INFORMATION PROVIDED START
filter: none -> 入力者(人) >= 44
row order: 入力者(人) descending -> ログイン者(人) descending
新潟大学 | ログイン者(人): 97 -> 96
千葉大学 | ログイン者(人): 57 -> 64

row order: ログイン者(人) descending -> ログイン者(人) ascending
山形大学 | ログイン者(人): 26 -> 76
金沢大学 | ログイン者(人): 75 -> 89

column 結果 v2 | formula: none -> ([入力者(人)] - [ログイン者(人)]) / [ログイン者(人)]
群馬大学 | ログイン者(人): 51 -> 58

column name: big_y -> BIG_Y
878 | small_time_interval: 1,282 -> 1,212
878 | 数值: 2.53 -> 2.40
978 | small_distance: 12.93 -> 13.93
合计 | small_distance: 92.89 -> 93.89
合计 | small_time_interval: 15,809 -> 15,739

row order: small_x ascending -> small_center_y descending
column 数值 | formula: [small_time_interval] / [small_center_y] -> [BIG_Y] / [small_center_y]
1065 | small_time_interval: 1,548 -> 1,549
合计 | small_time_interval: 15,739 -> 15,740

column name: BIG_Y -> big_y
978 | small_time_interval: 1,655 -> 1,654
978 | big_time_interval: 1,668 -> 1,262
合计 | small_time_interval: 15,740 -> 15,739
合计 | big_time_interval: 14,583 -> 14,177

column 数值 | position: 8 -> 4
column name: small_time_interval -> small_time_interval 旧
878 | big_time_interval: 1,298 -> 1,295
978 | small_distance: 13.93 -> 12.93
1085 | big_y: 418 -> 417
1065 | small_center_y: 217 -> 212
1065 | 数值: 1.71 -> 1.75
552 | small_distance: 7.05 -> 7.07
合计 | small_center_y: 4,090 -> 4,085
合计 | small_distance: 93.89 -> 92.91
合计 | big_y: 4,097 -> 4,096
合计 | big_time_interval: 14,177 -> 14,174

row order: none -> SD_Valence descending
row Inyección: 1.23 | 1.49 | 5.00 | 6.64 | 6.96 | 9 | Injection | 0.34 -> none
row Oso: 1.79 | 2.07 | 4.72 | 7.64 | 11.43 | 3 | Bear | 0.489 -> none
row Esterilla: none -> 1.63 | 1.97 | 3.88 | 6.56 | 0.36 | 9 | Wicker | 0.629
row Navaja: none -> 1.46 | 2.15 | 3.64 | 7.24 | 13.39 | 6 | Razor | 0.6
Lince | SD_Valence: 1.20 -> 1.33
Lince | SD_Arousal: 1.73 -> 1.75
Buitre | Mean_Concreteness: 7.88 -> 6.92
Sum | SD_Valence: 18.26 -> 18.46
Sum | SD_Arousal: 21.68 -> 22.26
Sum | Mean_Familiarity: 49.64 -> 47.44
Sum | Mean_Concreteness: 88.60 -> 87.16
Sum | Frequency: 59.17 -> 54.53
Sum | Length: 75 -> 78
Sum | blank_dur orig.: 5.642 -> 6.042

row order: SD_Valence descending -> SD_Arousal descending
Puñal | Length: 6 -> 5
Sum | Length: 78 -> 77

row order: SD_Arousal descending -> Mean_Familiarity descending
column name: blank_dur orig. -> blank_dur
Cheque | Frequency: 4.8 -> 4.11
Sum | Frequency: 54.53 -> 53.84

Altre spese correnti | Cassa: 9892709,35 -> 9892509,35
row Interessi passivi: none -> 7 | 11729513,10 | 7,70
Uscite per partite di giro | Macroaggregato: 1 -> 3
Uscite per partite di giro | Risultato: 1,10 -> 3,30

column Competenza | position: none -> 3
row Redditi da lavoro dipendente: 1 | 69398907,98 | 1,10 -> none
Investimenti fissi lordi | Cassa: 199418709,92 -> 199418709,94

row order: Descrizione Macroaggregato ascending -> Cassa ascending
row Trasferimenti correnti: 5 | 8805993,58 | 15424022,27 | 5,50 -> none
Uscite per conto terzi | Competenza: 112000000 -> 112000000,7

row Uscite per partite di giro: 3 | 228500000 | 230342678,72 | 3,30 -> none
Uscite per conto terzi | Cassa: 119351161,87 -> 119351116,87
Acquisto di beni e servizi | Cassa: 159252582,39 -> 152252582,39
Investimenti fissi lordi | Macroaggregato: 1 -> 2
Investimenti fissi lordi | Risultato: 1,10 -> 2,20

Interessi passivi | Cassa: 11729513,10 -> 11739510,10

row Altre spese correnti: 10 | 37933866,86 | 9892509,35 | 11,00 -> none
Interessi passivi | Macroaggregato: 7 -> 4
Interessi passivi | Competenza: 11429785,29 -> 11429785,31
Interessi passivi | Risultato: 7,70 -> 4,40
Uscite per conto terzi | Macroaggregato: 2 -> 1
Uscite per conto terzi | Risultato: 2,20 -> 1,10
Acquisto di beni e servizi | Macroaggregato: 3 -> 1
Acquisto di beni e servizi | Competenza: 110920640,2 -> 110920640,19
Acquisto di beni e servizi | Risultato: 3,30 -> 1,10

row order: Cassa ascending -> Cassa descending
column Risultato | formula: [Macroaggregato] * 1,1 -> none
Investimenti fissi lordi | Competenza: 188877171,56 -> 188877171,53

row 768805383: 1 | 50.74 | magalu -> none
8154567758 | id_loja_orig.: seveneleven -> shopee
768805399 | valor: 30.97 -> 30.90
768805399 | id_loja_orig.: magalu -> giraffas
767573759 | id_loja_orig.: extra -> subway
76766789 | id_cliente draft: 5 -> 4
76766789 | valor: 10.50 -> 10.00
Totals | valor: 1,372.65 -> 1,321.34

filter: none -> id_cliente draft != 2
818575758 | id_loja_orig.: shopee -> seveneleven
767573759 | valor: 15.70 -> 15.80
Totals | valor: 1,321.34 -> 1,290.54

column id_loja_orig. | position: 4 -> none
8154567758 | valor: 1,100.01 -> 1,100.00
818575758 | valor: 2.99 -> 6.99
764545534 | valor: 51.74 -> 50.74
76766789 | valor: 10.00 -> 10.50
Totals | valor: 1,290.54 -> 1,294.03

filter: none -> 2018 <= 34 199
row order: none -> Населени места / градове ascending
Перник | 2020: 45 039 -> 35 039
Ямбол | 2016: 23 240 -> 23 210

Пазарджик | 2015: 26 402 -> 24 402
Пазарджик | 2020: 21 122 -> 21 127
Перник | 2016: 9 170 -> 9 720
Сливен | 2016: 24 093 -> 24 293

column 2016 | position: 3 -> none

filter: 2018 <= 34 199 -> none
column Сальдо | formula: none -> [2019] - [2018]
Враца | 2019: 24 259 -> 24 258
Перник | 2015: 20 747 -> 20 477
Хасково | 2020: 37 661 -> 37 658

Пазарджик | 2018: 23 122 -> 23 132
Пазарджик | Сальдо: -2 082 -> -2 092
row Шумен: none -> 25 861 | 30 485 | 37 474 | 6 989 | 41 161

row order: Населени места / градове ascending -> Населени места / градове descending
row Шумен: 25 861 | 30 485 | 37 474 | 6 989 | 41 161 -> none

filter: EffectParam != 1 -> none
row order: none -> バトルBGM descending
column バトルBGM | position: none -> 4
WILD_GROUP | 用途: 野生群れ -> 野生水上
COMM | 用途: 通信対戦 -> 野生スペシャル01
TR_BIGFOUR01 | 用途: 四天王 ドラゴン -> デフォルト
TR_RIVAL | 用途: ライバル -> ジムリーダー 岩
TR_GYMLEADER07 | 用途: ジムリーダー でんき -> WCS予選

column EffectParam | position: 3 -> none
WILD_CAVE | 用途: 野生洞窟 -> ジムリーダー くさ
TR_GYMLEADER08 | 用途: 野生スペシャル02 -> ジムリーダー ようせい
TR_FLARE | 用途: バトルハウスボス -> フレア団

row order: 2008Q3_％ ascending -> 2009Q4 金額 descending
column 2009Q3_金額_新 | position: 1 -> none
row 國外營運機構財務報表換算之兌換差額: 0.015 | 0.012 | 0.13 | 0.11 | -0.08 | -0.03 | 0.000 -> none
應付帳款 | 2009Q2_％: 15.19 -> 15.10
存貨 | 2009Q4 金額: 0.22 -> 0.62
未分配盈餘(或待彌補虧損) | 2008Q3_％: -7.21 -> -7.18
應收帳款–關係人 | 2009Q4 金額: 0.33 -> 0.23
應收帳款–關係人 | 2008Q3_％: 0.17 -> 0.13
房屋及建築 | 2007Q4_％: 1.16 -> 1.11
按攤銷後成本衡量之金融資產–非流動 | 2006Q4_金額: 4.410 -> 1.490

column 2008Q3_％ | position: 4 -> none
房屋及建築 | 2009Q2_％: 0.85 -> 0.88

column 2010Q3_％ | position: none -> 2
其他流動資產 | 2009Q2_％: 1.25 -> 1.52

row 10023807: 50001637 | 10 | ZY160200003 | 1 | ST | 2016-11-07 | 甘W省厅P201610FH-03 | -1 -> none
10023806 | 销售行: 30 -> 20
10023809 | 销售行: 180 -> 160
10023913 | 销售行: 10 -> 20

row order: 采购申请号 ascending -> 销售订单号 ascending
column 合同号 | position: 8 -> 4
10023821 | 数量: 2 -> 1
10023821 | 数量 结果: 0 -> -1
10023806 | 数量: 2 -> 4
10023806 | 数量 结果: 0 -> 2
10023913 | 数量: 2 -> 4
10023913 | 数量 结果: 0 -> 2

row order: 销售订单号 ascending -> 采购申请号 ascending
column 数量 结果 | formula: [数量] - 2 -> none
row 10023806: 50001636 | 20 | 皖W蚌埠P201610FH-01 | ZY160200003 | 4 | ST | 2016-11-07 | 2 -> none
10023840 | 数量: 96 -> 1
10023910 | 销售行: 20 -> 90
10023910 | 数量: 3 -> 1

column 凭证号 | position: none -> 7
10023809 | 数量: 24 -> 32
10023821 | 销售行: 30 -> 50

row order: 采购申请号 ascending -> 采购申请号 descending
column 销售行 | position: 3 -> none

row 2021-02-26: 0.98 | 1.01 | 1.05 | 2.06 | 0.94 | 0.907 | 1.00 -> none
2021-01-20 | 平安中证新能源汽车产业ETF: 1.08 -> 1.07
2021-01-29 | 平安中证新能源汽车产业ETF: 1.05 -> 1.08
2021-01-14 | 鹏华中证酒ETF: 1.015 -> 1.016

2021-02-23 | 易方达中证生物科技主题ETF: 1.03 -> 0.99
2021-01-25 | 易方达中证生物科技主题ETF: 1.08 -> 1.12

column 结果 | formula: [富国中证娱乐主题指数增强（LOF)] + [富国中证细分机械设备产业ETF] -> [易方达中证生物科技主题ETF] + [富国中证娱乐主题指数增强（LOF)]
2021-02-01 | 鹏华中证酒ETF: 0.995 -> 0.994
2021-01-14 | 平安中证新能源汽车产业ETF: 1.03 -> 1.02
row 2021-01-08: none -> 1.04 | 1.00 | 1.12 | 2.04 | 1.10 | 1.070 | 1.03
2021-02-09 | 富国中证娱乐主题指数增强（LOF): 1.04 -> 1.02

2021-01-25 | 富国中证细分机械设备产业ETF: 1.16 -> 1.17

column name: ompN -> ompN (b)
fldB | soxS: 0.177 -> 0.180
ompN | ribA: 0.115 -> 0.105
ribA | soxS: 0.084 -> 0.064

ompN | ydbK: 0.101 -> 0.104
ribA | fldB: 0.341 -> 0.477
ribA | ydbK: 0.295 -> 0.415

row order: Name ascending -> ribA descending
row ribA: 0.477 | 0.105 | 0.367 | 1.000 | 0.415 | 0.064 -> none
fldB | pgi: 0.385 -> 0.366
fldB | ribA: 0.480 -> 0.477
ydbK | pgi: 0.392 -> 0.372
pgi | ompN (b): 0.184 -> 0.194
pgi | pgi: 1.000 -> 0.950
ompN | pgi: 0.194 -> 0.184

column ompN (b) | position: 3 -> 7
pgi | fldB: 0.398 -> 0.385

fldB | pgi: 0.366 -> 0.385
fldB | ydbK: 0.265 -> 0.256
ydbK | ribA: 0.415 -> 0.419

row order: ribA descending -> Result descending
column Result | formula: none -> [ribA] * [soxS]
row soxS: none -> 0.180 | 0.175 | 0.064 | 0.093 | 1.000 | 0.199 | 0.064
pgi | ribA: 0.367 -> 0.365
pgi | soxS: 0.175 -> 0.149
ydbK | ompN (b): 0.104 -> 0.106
INFORMATION PROVIDED END
Which lines belong in the answer? Exactly those from the first line of the entries through the line holding "878 | small_time_interval: 1,282 -> 1,212", inclusive, copied unchanged.

**WORKED SOLUTION**
filter: none -> 入力者(人) >= 44
row order: 入力者(人) descending -> ログイン者(人) descending
新潟大学 | ログイン者(人): 97 -> 96
千葉大学 | ログイン者(人): 57 -> 64

row order: ログイン者(人) descending -> ログイン者(人) ascending
山形大学 | ログイン者(人): 26 -> 76
金沢大学 | ログイン者(人): 75 -> 89

column 結果 v2 | formula: none -> ([入力者(人)] - [ログイン者(人)]) / [ログイン者(人)]
群馬大学 | ログイン者(人): 51 -> 58

column name: big_y -> BIG_Y
878 | small_time_interval: 1,282 -> 1,212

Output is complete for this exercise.